Web interface edit records
--------------------------------
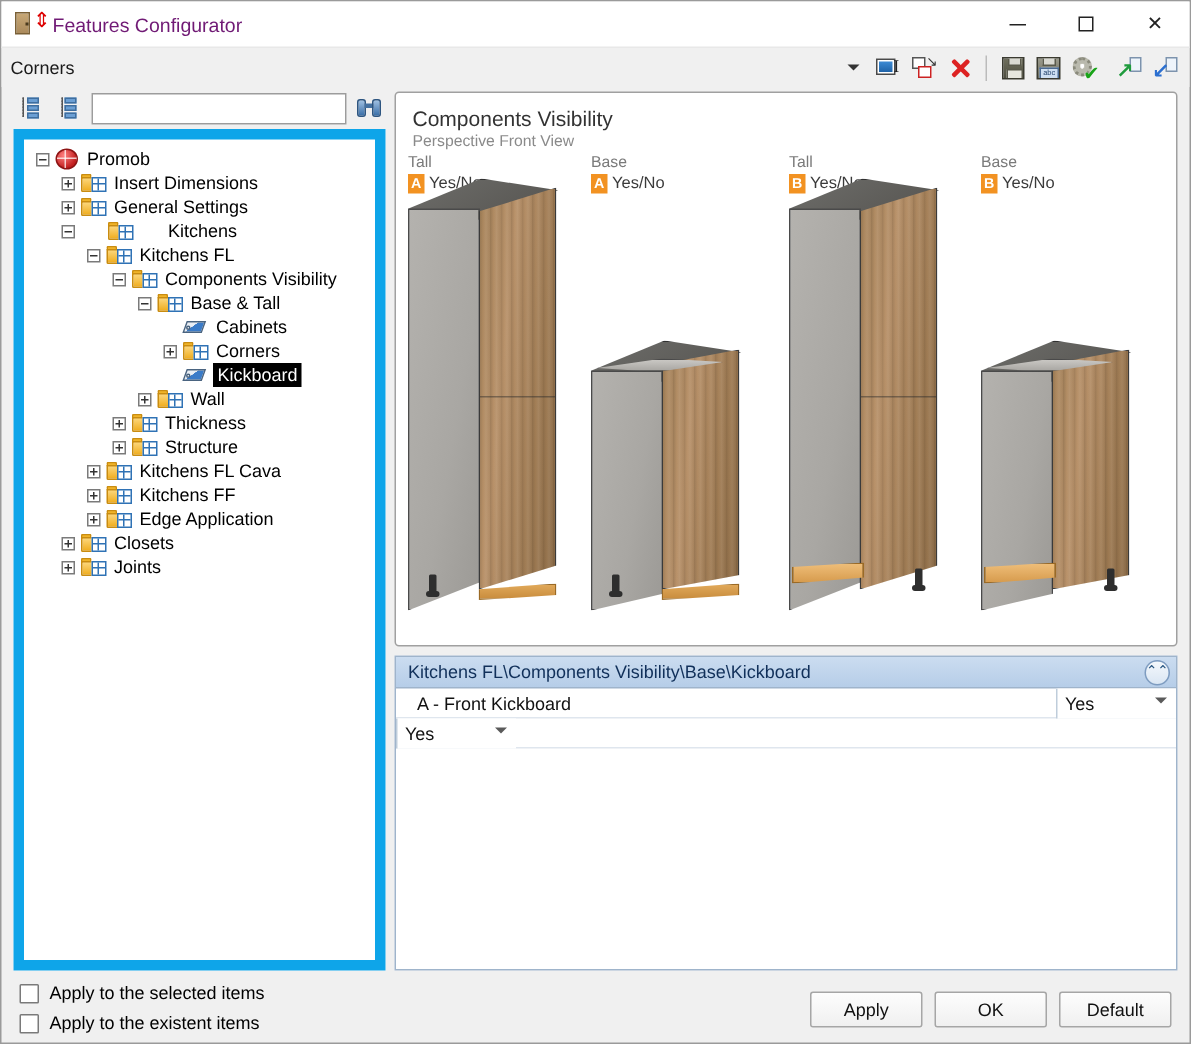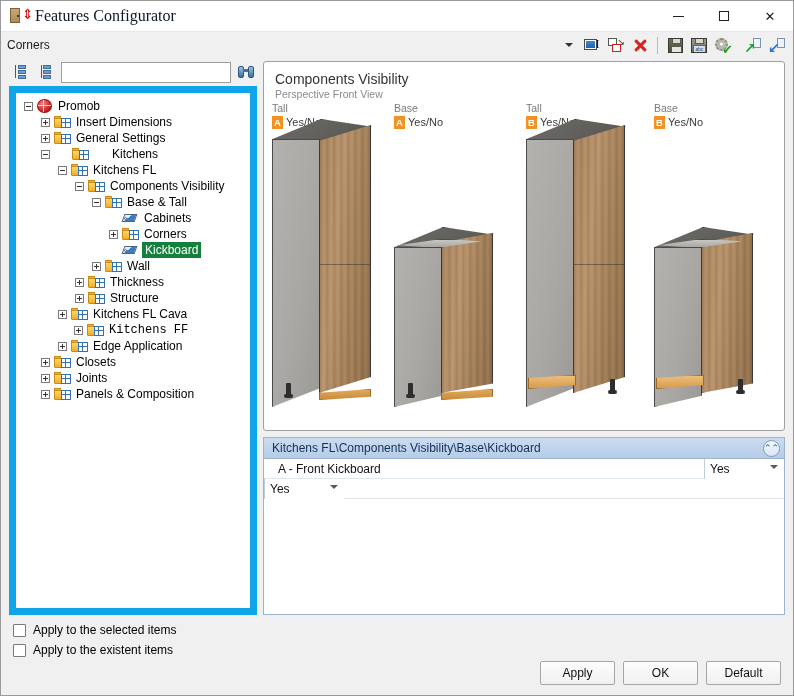--- a/index.html
+++ b/index.html
@@ -50,9 +50,8 @@
     font-family: "DejaVu Sans", sans-serif;
   }
   .title-text {
-    font-size: 16px; color: #0f172a;
+    font-size: 13px; color: #701a75;
     flex: 1 1 auto;
-    font-family: Liberation Serif, serif;
   }
   .win-btns { display: flex; height: 31px; flex: 0 0 auto; }
   .win-btn {

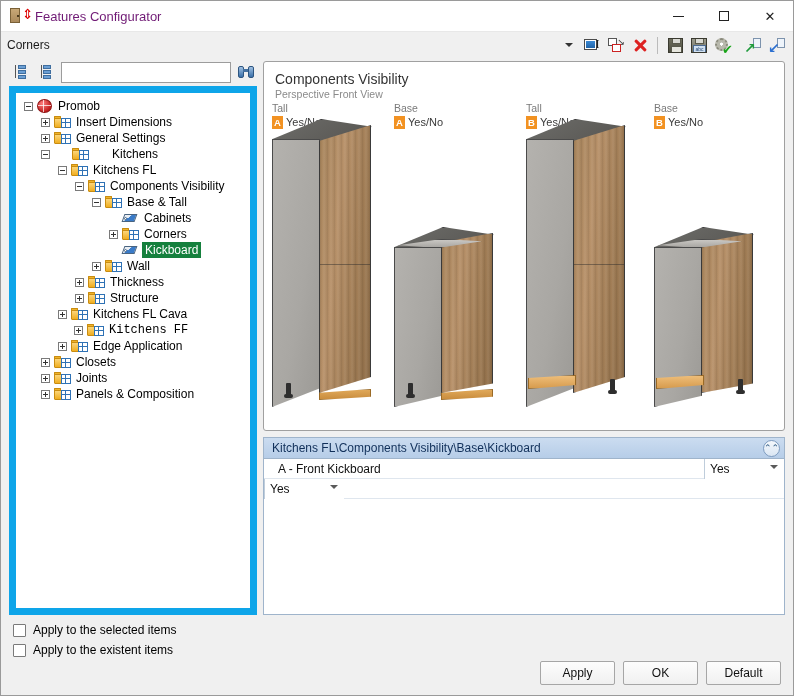--- a/index.html
+++ b/index.html
@@ -288,7 +288,7 @@
   }
   .tlabel { padding: 0 2px; }
   .tnode.selected .tlabel {
-    background: #15803d; color:#fff; padding: 0 3px;
+    background: #000000; color:#fff; padding: 0 3px;
   }
 
   

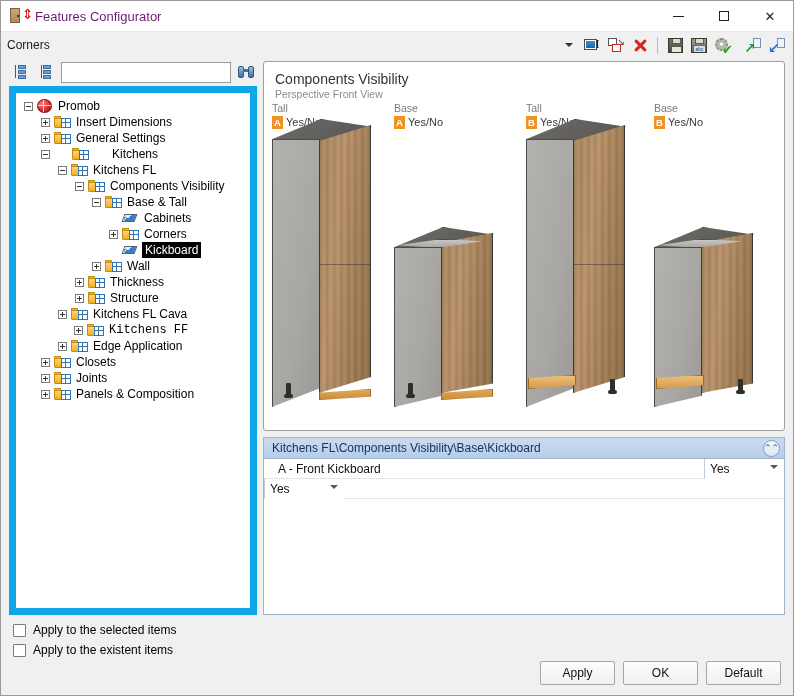--- a/index.html
+++ b/index.html
@@ -696,7 +696,7 @@
             </span>
             <span class="tlabel">Kitchens FL Cava</span>
           </div>
-          <div class="tnode" style="padding-left: 58px; font-family: Liberation Mono, monospace;">
+          <div class="tnode" style="padding-left: 42px;">
             <span class="exp plus"></span>
             <span class="ic-folder">
               <span class="tab"></span>

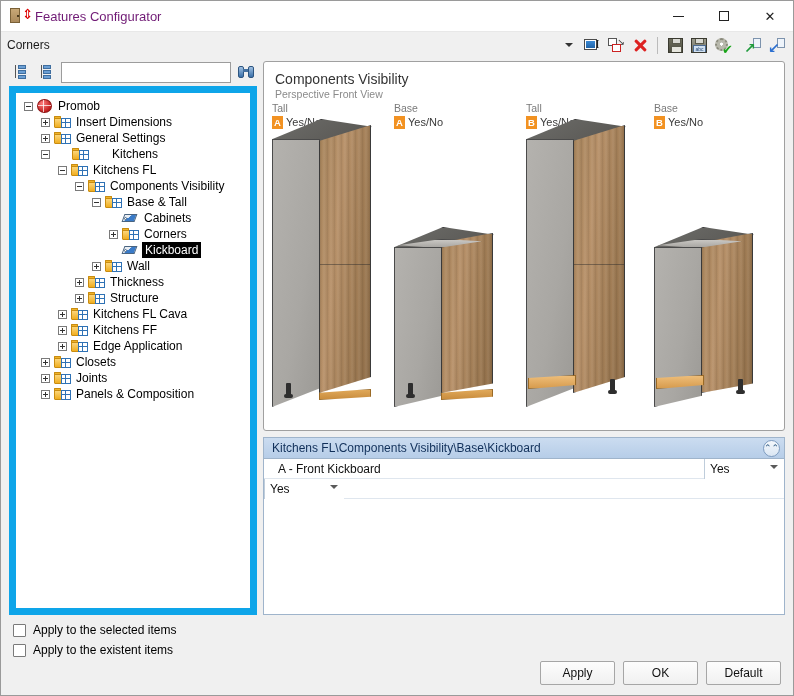--- a/index.html
+++ b/index.html
@@ -732,15 +732,6 @@
             </span>
             <span class="tlabel">Joints</span>
           </div>
-          <div class="tnode" style="padding-left: 25px;">
-            <span class="exp plus"></span>
-            <span class="ic-folder">
-              <span class="tab"></span>
-              <span class="bd"></span>
-              <span class="grid"></span>
-            </span>
-            <span class="tlabel">Panels &amp; Composition</span>
-          </div>
         </div>
     </div>
 

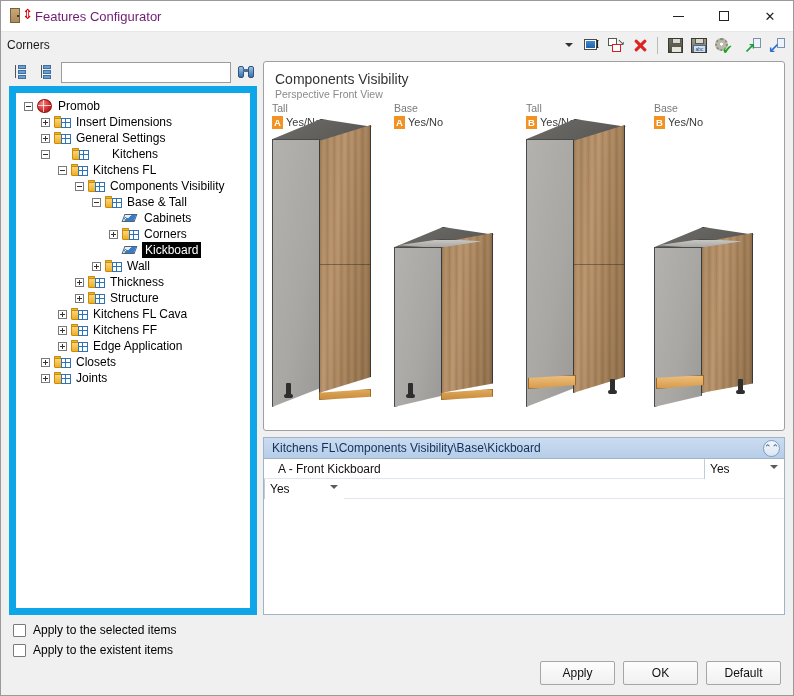--- a/index.html
+++ b/index.html
@@ -433,7 +433,7 @@
   
   .footer {
     flex: 0 0 auto;
-    height: 80px;
+    height: 48px;
     display:flex; align-items:flex-start;
     padding: 6px 12px 0 12px;
     position: relative;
--------------------------------
[Activity]: Whenever the string "font" shows up in a line of the entries, copy that line.

[Task output]:
     font-family: "DejaVu Sans", sans-serif;
-    font-size: 16px; color: #0f172a;
+    font-size: 13px; color: #701a75;
-    font-family: Liberation Serif, serif;
-          <div class="tnode" style="padding-left: 58px; font-family: Liberation Mono, monospace;">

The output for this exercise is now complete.